Start of MATERIAL FOR THIS EXERCISE

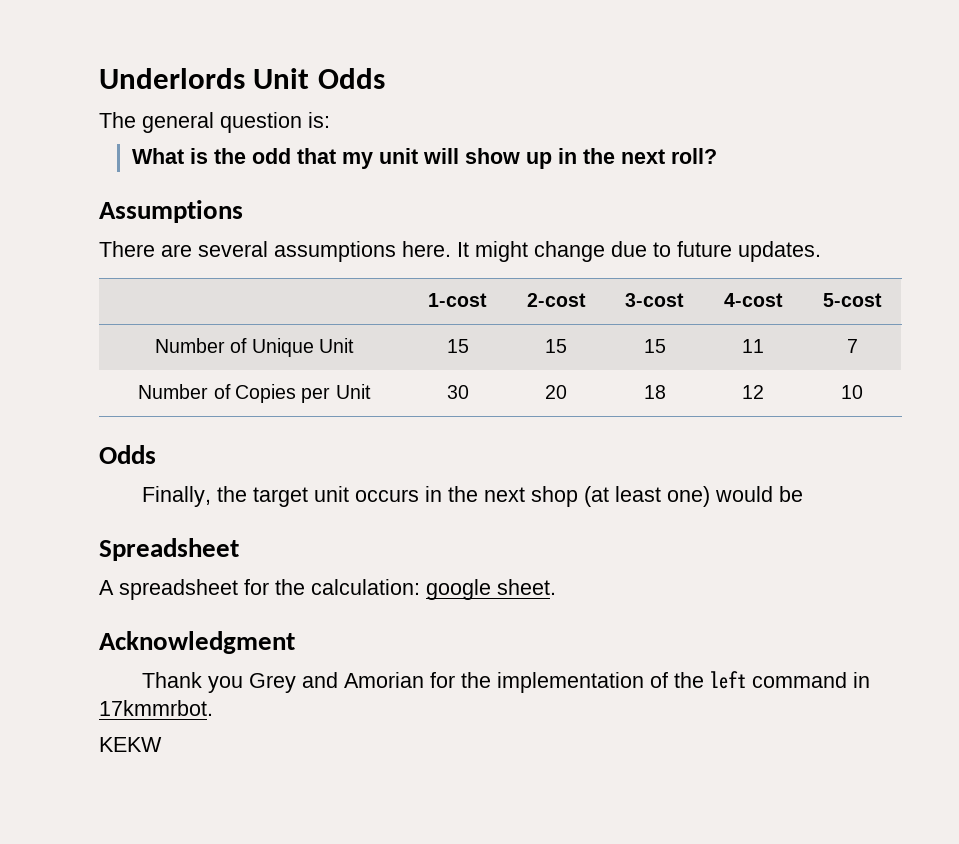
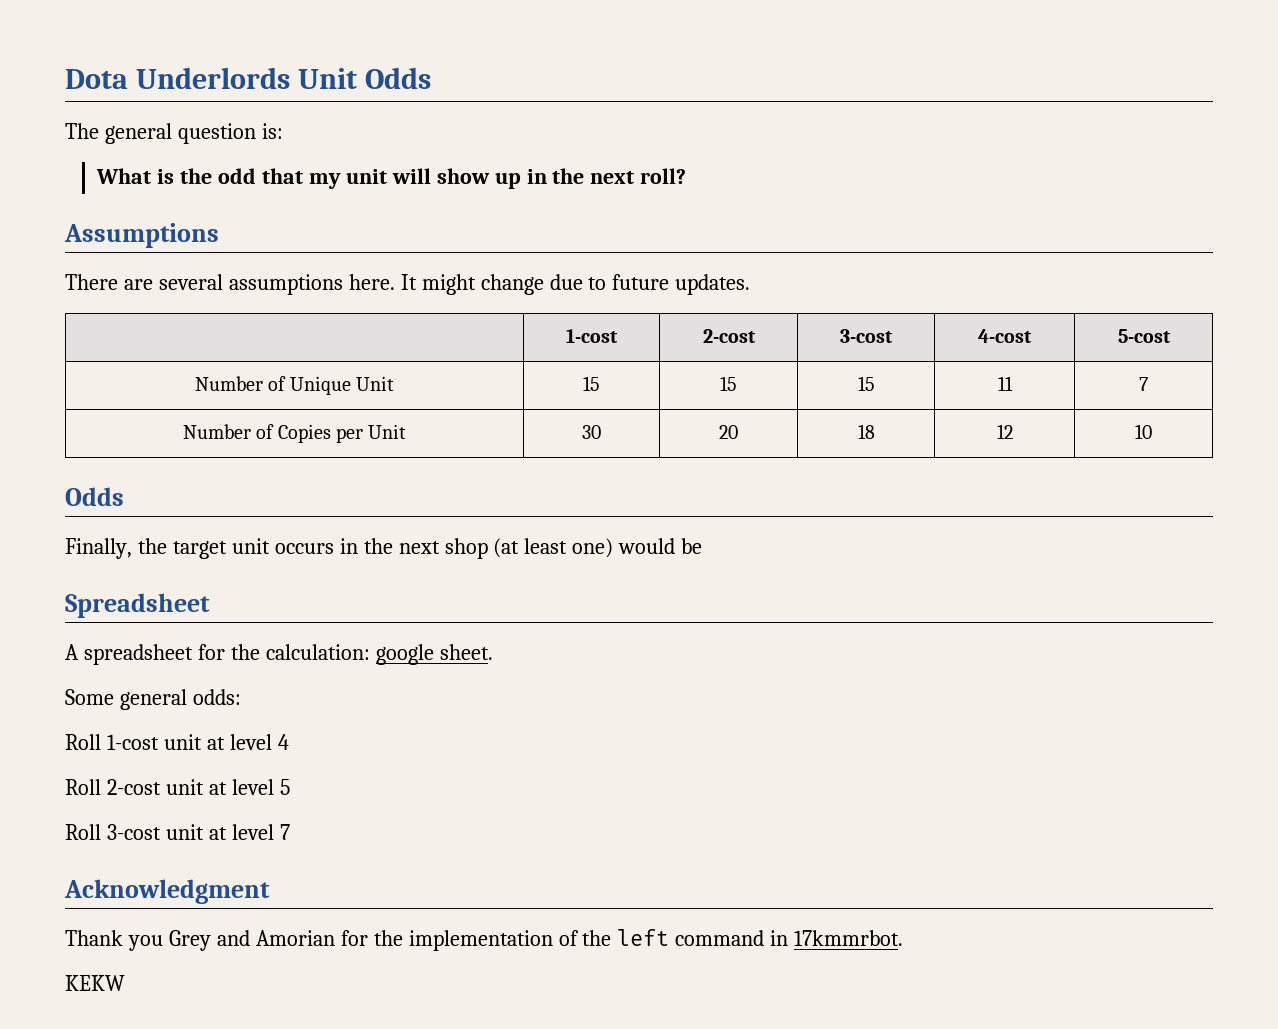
(99, 78) none -> [65,69,128,89] Dota
(556, 587) none -> [65,689,241,710] [65,734,289,750] [65,779,290,795] [65,824,290,840] // Some general odds: // Roll 1-cost unit at level 4 // Roll 2-cost unit at level 5 // Roll 3-cost unit at level 7

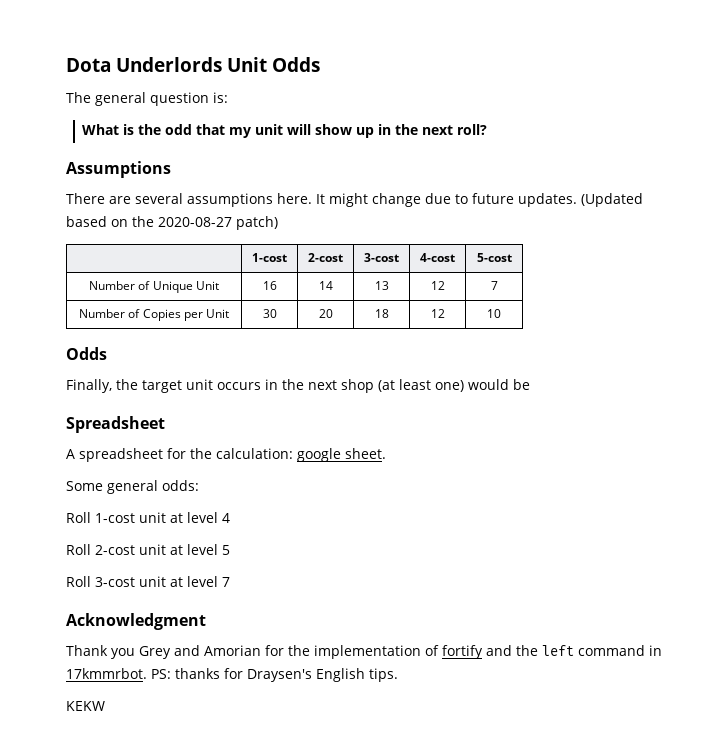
(751, 284) none -> [581,193,643,207] [66,216,278,230] (Updated based on the 2020-08-27 patch)
[583,376,600,391] [720,376,737,391] [857,376,875,391] [997,376,1013,391] 15 | 15 | 15 | 11 -> [262,281,277,290] [318,281,333,290] [374,281,389,290] [430,281,445,290] 16 | 14 | 13 | 12
(579, 938) none -> [442,645,512,659] fortify and
(904, 938) none -> [151,668,398,682] PS: thanks for Draysen's English tips.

End of MATERIAL FOR THIS EXERCISE

Return, from the entries, each line that holds "none".

(99, 78) none -> [65,69,128,89] Dota
(556, 587) none -> [65,689,241,710] [65,734,289,750] [65,779,290,795] [65,824,290,840] // Some general odds: // Roll 1-cost unit at level 4 // Roll 2-cost unit at level 5 // Roll 3-cost unit at level 7
(751, 284) none -> [581,193,643,207] [66,216,278,230] (Updated based on the 2020-08-27 patch)
(579, 938) none -> [442,645,512,659] fortify and
(904, 938) none -> [151,668,398,682] PS: thanks for Draysen's English tips.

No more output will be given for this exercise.